WHAT NEEDS TO BE DONE
Every line of the material must be copied exactly.

ENTRIES SUPPLIED
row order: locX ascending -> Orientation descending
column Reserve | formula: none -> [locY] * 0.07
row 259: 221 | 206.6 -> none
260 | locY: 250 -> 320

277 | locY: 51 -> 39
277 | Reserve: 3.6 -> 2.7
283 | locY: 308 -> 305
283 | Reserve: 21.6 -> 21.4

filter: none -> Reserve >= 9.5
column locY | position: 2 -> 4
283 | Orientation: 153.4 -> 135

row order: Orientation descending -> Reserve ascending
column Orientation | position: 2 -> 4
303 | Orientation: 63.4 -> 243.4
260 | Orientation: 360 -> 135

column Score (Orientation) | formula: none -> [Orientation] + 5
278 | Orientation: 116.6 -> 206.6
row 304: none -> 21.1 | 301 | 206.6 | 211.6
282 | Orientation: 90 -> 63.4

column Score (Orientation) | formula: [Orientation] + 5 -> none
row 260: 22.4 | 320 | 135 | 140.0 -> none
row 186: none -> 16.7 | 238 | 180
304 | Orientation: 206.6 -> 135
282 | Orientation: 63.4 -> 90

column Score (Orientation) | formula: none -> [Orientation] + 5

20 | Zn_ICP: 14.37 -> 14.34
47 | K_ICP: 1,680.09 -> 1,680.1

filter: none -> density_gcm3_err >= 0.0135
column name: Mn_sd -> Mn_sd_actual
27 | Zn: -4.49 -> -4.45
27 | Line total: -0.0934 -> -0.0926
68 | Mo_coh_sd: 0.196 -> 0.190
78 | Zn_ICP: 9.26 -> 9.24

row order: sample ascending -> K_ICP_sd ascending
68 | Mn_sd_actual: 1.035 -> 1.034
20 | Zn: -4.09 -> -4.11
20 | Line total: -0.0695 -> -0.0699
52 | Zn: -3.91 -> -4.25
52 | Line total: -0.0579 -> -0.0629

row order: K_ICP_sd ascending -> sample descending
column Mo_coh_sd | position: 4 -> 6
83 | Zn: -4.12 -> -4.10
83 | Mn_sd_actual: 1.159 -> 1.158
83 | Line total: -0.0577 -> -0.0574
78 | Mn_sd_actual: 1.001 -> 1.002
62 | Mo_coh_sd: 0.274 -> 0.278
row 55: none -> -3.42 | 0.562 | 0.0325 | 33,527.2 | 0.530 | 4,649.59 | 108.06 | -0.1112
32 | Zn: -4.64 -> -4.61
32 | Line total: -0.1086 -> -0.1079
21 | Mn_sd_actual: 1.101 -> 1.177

YOUR SOLUTION
row order: locX ascending -> Orientation descending
column Reserve | formula: none -> [locY] * 0.07
row 259: 221 | 206.6 -> none
260 | locY: 250 -> 320

277 | locY: 51 -> 39
277 | Reserve: 3.6 -> 2.7
283 | locY: 308 -> 305
283 | Reserve: 21.6 -> 21.4

filter: none -> Reserve >= 9.5
column locY | position: 2 -> 4
283 | Orientation: 153.4 -> 135

row order: Orientation descending -> Reserve ascending
column Orientation | position: 2 -> 4
303 | Orientation: 63.4 -> 243.4
260 | Orientation: 360 -> 135

column Score (Orientation) | formula: none -> [Orientation] + 5
278 | Orientation: 116.6 -> 206.6
row 304: none -> 21.1 | 301 | 206.6 | 211.6
282 | Orientation: 90 -> 63.4

column Score (Orientation) | formula: [Orientation] + 5 -> none
row 260: 22.4 | 320 | 135 | 140.0 -> none
row 186: none -> 16.7 | 238 | 180
304 | Orientation: 206.6 -> 135
282 | Orientation: 63.4 -> 90

column Score (Orientation) | formula: none -> [Orientation] + 5

20 | Zn_ICP: 14.37 -> 14.34
47 | K_ICP: 1,680.09 -> 1,680.1

filter: none -> density_gcm3_err >= 0.0135
column name: Mn_sd -> Mn_sd_actual
27 | Zn: -4.49 -> -4.45
27 | Line total: -0.0934 -> -0.0926
68 | Mo_coh_sd: 0.196 -> 0.190
78 | Zn_ICP: 9.26 -> 9.24

row order: sample ascending -> K_ICP_sd ascending
68 | Mn_sd_actual: 1.035 -> 1.034
20 | Zn: -4.09 -> -4.11
20 | Line total: -0.0695 -> -0.0699
52 | Zn: -3.91 -> -4.25
52 | Line total: -0.0579 -> -0.0629

row order: K_ICP_sd ascending -> sample descending
column Mo_coh_sd | position: 4 -> 6
83 | Zn: -4.12 -> -4.10
83 | Mn_sd_actual: 1.159 -> 1.158
83 | Line total: -0.0577 -> -0.0574
78 | Mn_sd_actual: 1.001 -> 1.002
62 | Mo_coh_sd: 0.274 -> 0.278
row 55: none -> -3.42 | 0.562 | 0.0325 | 33,527.2 | 0.530 | 4,649.59 | 108.06 | -0.1112
32 | Zn: -4.64 -> -4.61
32 | Line total: -0.1086 -> -0.1079
21 | Mn_sd_actual: 1.101 -> 1.177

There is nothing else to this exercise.